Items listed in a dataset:
*****
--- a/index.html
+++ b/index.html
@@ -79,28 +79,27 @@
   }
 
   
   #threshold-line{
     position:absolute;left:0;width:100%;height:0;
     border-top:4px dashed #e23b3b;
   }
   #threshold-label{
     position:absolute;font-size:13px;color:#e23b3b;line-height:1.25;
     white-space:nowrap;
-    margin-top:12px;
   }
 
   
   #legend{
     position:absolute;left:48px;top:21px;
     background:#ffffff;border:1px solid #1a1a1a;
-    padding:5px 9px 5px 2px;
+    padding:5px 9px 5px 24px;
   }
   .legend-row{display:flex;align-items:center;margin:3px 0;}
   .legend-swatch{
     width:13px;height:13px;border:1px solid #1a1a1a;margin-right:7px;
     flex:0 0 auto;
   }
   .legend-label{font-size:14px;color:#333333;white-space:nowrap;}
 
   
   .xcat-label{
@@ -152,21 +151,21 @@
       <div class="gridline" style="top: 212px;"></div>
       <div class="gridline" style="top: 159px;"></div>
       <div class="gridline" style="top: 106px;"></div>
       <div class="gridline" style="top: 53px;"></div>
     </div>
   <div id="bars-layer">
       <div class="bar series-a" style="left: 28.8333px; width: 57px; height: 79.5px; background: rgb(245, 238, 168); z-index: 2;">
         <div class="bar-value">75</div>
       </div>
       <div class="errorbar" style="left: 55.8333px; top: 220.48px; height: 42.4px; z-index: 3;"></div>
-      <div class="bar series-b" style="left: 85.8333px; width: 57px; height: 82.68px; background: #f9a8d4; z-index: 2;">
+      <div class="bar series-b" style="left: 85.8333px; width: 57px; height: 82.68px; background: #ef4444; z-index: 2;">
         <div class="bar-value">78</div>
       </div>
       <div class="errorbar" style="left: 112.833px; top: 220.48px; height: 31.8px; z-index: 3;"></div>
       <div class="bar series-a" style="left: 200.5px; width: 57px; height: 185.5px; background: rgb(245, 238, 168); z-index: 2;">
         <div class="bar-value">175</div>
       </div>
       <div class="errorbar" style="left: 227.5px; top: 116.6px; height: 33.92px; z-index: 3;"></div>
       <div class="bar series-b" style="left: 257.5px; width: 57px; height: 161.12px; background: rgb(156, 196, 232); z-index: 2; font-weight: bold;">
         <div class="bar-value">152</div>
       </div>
*****
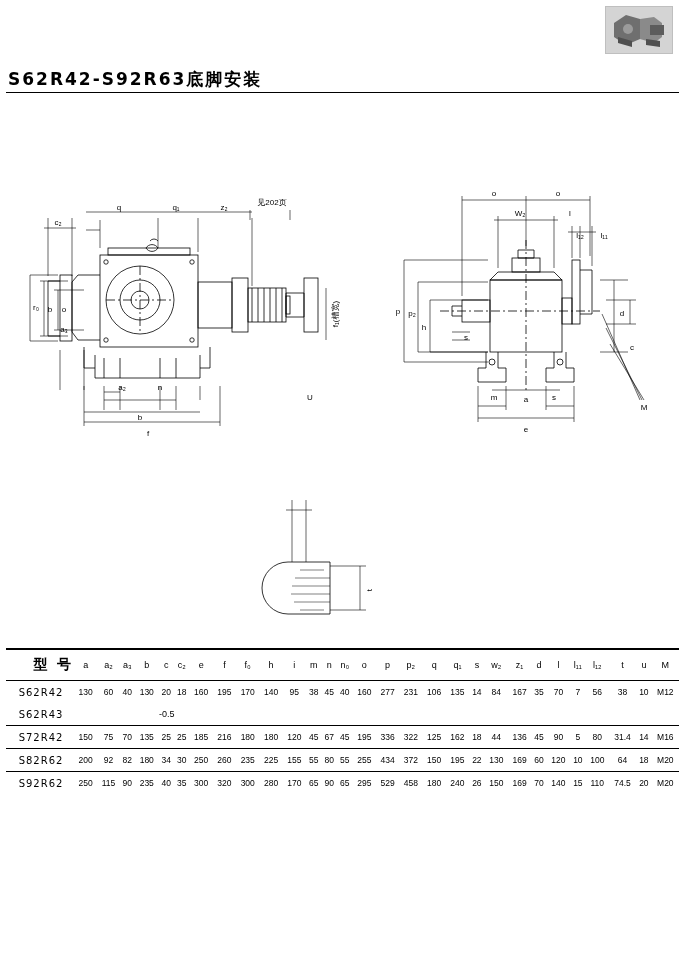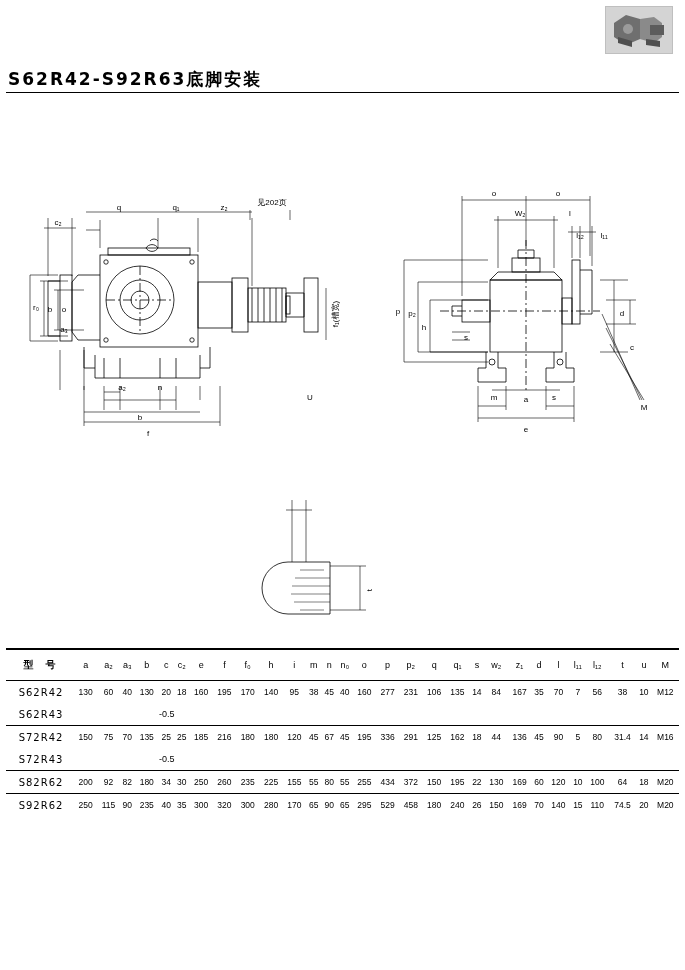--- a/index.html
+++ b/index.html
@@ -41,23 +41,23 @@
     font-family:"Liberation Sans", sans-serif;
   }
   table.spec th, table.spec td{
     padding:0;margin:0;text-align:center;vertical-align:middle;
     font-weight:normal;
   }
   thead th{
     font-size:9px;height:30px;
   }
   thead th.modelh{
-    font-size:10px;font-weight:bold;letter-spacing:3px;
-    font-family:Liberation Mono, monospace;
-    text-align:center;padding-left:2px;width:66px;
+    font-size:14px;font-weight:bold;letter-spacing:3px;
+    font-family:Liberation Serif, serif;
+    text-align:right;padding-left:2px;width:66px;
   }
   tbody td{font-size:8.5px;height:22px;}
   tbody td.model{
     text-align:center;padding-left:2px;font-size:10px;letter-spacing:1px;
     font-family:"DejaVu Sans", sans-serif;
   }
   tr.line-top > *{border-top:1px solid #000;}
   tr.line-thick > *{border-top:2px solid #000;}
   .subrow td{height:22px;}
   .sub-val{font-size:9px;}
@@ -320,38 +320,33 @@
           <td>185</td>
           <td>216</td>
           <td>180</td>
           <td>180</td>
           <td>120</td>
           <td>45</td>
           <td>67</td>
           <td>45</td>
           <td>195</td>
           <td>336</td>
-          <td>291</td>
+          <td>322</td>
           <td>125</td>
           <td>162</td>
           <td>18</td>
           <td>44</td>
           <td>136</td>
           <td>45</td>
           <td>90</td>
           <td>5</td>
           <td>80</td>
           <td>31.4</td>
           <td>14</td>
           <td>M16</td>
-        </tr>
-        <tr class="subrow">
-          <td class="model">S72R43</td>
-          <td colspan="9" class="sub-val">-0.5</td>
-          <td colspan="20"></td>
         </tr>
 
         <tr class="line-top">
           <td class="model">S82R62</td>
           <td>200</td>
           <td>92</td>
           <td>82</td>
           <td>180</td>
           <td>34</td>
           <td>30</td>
*****
→ Work to be completed: Could you repeat exactly the lines above from the line with "9px 5px 24px;" up to and including the line with "55.8333px; top: 220.48px;", and only those?

→ Written response:
+    padding:5px 9px 5px 24px;
   }
   .legend-row{display:flex;align-items:center;margin:3px 0;}
   .legend-swatch{
     width:13px;height:13px;border:1px solid #1a1a1a;margin-right:7px;
     flex:0 0 auto;
   }
   .legend-label{font-size:14px;color:#333333;white-space:nowrap;}
 
   
   .xcat-label{
@@ -152,21 +151,21 @@
       <div class="gridline" style="top: 212px;"></div>
       <div class="gridline" style="top: 159px;"></div>
       <div class="gridline" style="top: 106px;"></div>
       <div class="gridline" style="top: 53px;"></div>
     </div>
   <div id="bars-layer">
       <div class="bar series-a" style="left: 28.8333px; width: 57px; height: 79.5px; background: rgb(245, 238, 168); z-index: 2;">
         <div class="bar-value">75</div>
       </div>
       <div class="errorbar" style="left: 55.8333px; top: 220.48px; height: 42.4px; z-index: 3;"></div>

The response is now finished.